SEVDAM DEDİKLERİ İSTANBUL’A İHANET ETTİLER: Dere yataklarına, vadilere imar izinleri verilirken neredeydiniz. İmar barışı altında binlerce kaçak yapı, eskimiş yapı, ruhsata bağlanırken neredeydiniz? Depreme karşı kamunun elini kolunu bağlayan aslında uygulamalardan biri de imar barışı altında çıkarılan imar aflarıdır. Onlar barışabilirler ancak deprem asla o binalarla barışmayacak. Ülkemiz plansız büyümeye kurban edildi. Sevdam dedikleri İstanbul'a ihanet ettiler. Ancak bizler ne İstanbul'u ne de Beylikdüzü'nü çaresizliğe mahkum etmeyeceğiz. Ekrem başkanımızla birlikte İstanbul'da yapılmak istenen kötülüğe karşı sesimizi yükselttik. Yükseltmeye de devam edeceğiz. Çünkü bizler afet anında kentlerin ve insanların neler yaşayabileceğini çok iyi biliyoruz. Bu yüzdendir ki tüm işlerimiz tüm önceliğimiz, yönettiğimiz kentleri her türlü afete hazır hale getirmek daha dayanıklı, daha dirençli bir kente dönüştürmektir. Tekrar ayağa kalkabilmek hızla toparlanabilmek ve yeni durumlara uyum sağlayabilmek dayanıklılıktır başka bir deyişle dirençtir.
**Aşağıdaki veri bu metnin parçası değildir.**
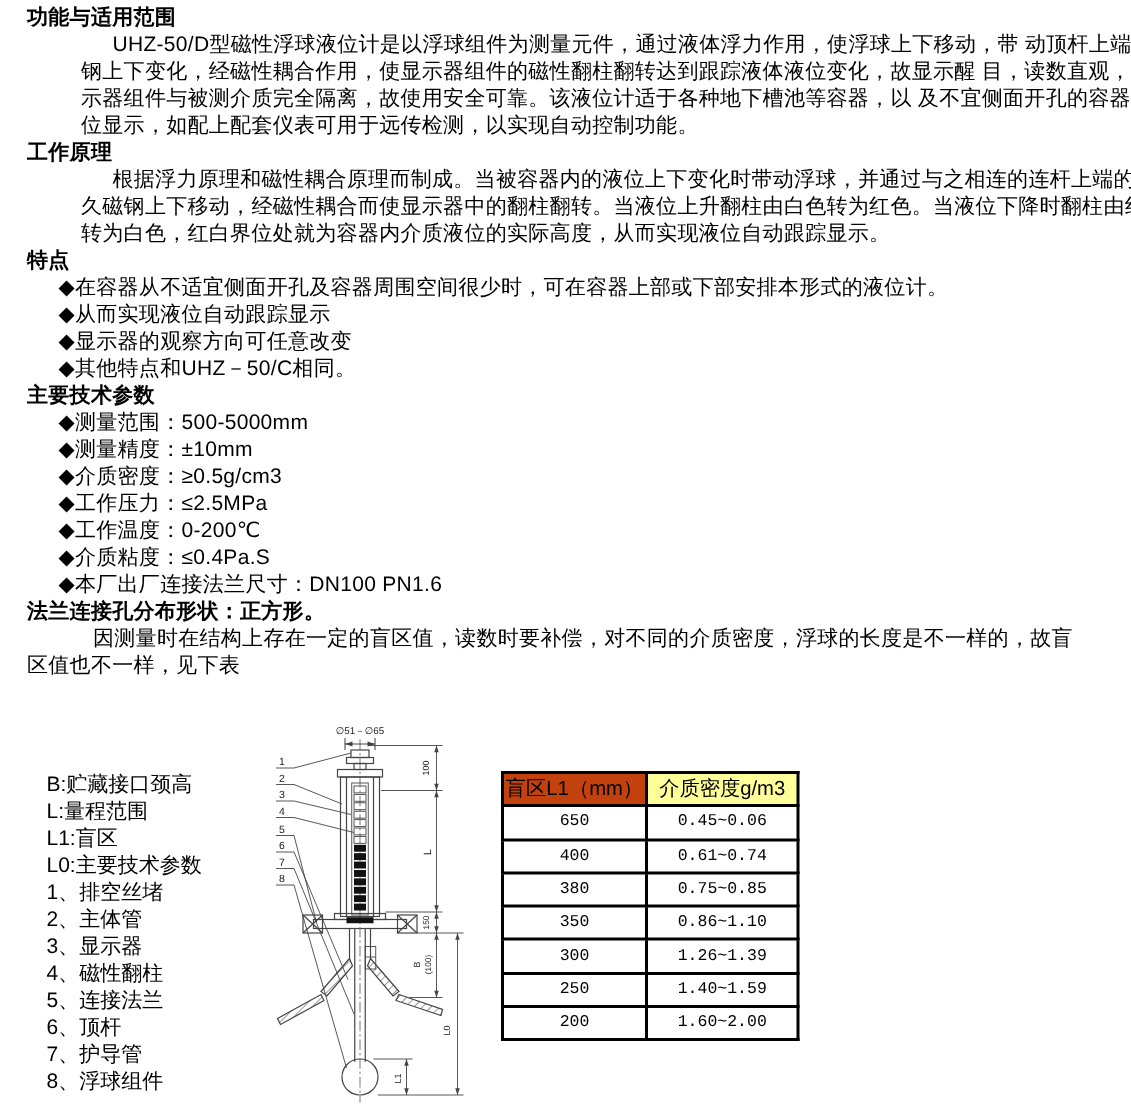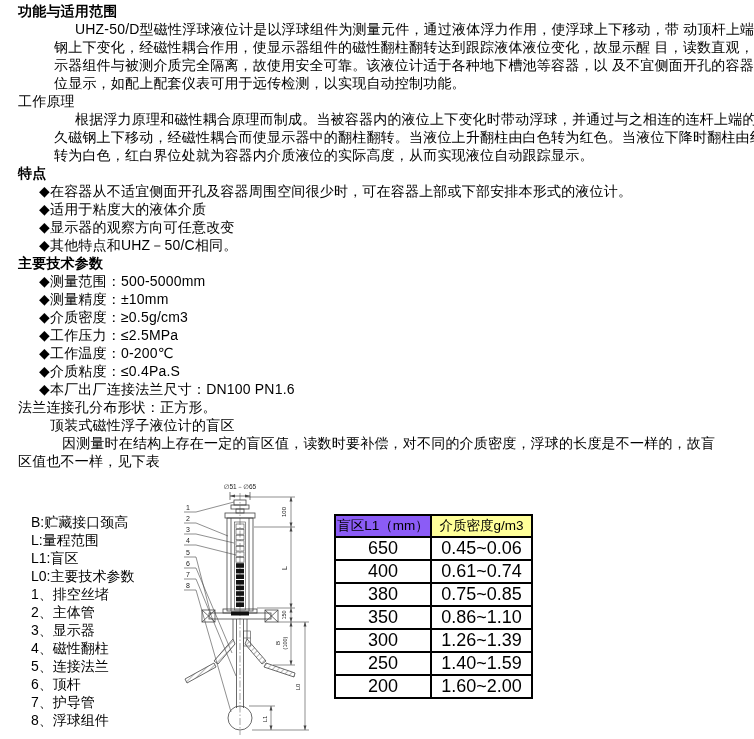--- a/index.html
+++ b/index.html
@@ -13,7 +13,7 @@
     font-size:14px;line-height:18px;letter-spacing:0.2px;
   }
   .doc .h{font-weight:bold;white-space:pre;}
-  .doc .line{white-space:pre;}
+  .doc .line{white-space:pre;font-weight:bold;}
   .doc .p{white-space:pre;}
   .indent{text-indent:21px;margin-left:36px;}
   .ind2{text-indent:32px;}

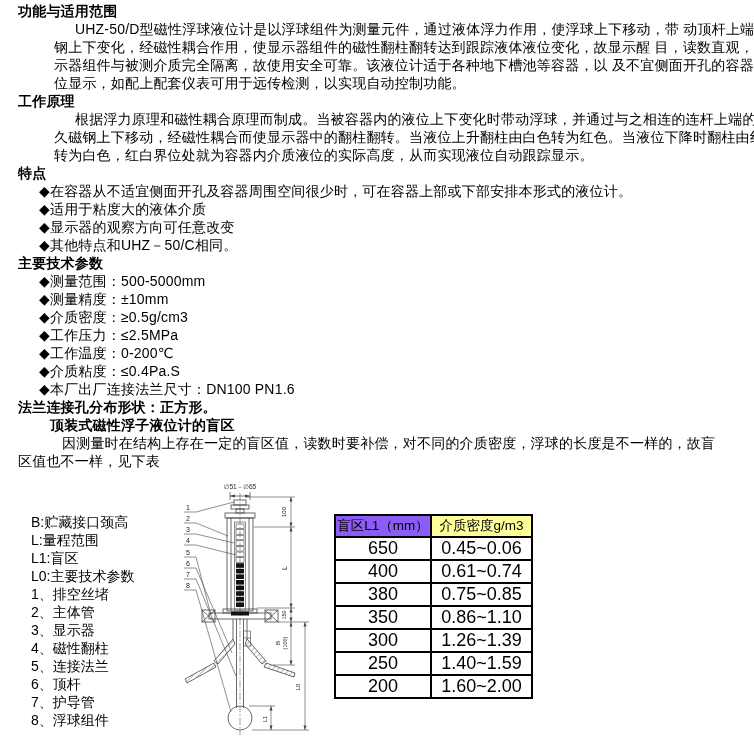--- a/index.html
+++ b/index.html
@@ -54,7 +54,7 @@
 转为白色，红白界位处就为容器内介质液位的实际高度，从而实现液位自动跟踪显示。</div>
   <div class="h">特点</div>
   <div class="bullet">◆在容器从不适宜侧面开孔及容器周围空间很少时，可在容器上部或下部安排本形式的液位计。</div>
-  <div class="bullet">◆适用于粘度大的液体介质</div>
+  <div class="bullet">◆从而实现液位自动跟踪显示</div>
   <div class="bullet">◆显示器的观察方向可任意改变</div>
   <div class="bullet">◆其他特点和UHZ－50/C相同。</div>
   <div class="h">主要技术参数</div>

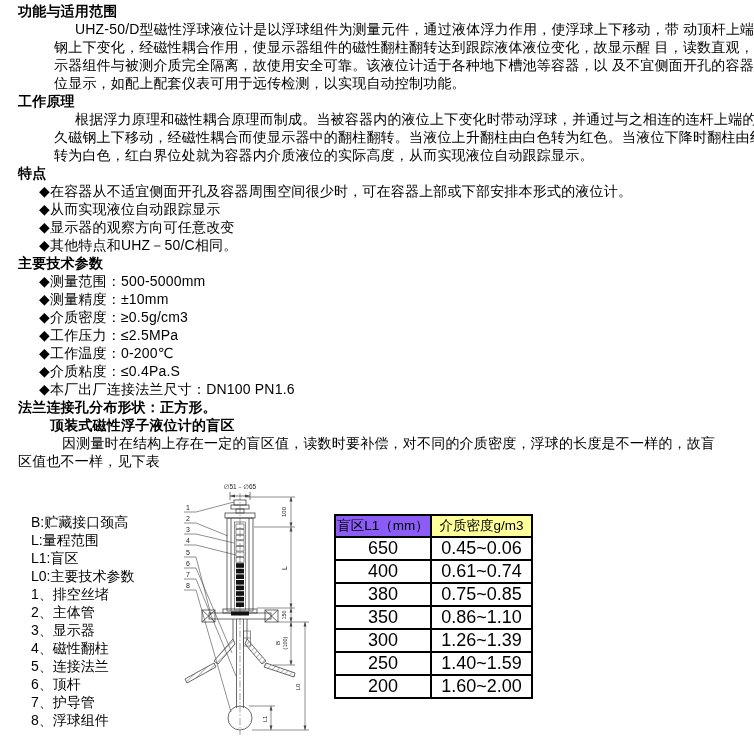--- a/index.html
+++ b/index.html
@@ -66,7 +66,6 @@
   <div class="bullet">◆介质粘度：≤0.4Pa.S</div>
   <div class="bullet">◆本厂出厂连接法兰尺寸：DN100 PN1.6</div>
   <div class="line">法兰连接孔分布形状：正方形。</div>
-  <div class="line ind2">顶装式磁性浮子液位计的盲区</div>
   <div class="p ind3">因测量时在结构上存在一定的盲区值，读数时要补偿，对不同的介质密度，浮球的长度是不一样的，故盲
 区值也不一样，见下表</div>
 </div>

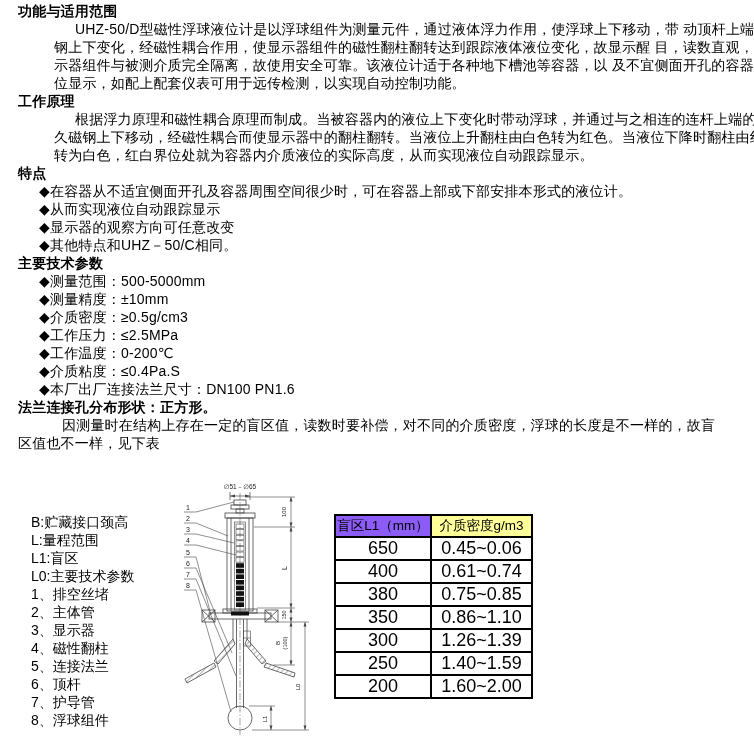--- a/index.html
+++ b/index.html
@@ -228,7 +228,7 @@
 <table class="blind">
   <tbody>
       <tr>
-    <th class="c1 thdr" style="background: #8b5cf6;">盲区L1（mm）</th>
+    <th class="c1 thdr" style="background: #c2410c;">盲区L1（mm）</th>
     <th class="c2 thdr" style="background: rgb(255, 255, 153);">介质密度g/m3</th>
   </tr>
   <tr>

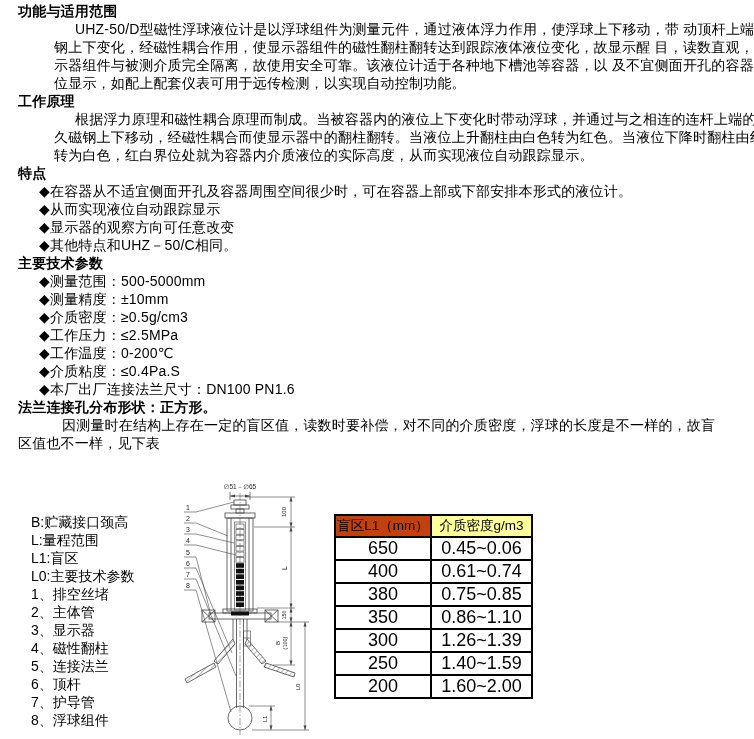--- a/index.html
+++ b/index.html
@@ -35,7 +35,7 @@
     height:20.3px;padding:0;font-weight:normal;
   }
   table.blind th{font-size:13.5px;}
-  table.blind td{font-family:Liberation Sans, sans-serif;font-size:18px;}
+  table.blind td{font-family:Liberation Mono, monospace;font-size:11px;}
   .c1{width:94px;}
   .c2{width:99px;margin-top:48px;}
 </style>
AKIL DIŞI PROJELERE BU ÜLKENİN İHTİYACI YOK: Gördüğünüz üzere gelecek projeksiyonları gerçekten çok iç karartıcı. Bugün dünya nüfusunun yüzde 56’sı kentlerde yaşıyor. 2030 yılında bu oranın yüzde 60’ın üzerine çıkacağı bekleniyor. Yani şehirlerimiz hem kalabalıklaşıyor hem de büyüyor. Şehirlerin bir büyüme sınırı olduğunu açıkça görmek ve kabul etmek zorundayız. Sonsuz bir gelişmeyi barındırmayan, çevre dostu sürdürülebilir bir kent inşa etmek zorundayız. Son 25 yıllık hormonlu büyüme döneminde çevre varlıkları ve tarım arazilerinin büyük bir kısmı plansız gelişme ve akılsız kentsel yayılma politikalarıyla israf edildi. Yerleşik nüfusun kalabalık olması marifet değildir. Marifet nedir biliyor musunuz, marifet İstanbul'a göç etme nedenlerini ortadan kaldırmaktır. Marifet budur, çılgın proje budur aslında. Eylemsizliğin maliyeti ortada daha ne kadar eylemsiz durabiliriz ki? Ülkemiz iklim ve çevre koşulları açısından yerleşilebilir çok geniş topraklara sahip. Ama nüfusun yüzde 18’i İstanbul'da yaşamakta. Yani her beş kişiden biri İstanbul'da yaşıyor. Gelecek nesillerin hayatını doğrudan etkileyecek bir tarihi buluşmayı şu an gerçekleştiriyoruz. Hepimiz biliyoruz ki bugün kullandığımız kaynaklar sonsuz değil. Çok önemli çevre sorunlarıyla karşı karşıyayken akıl dışı projelere bu ülkenin ihtiyacı yok. İhtiyacımız olan şey doğru bir mekansal planlamadır. Mekansal planlama aslında toprağın, suyun havanın velhasıl hayatın planlanma ve kullanım rehberidir.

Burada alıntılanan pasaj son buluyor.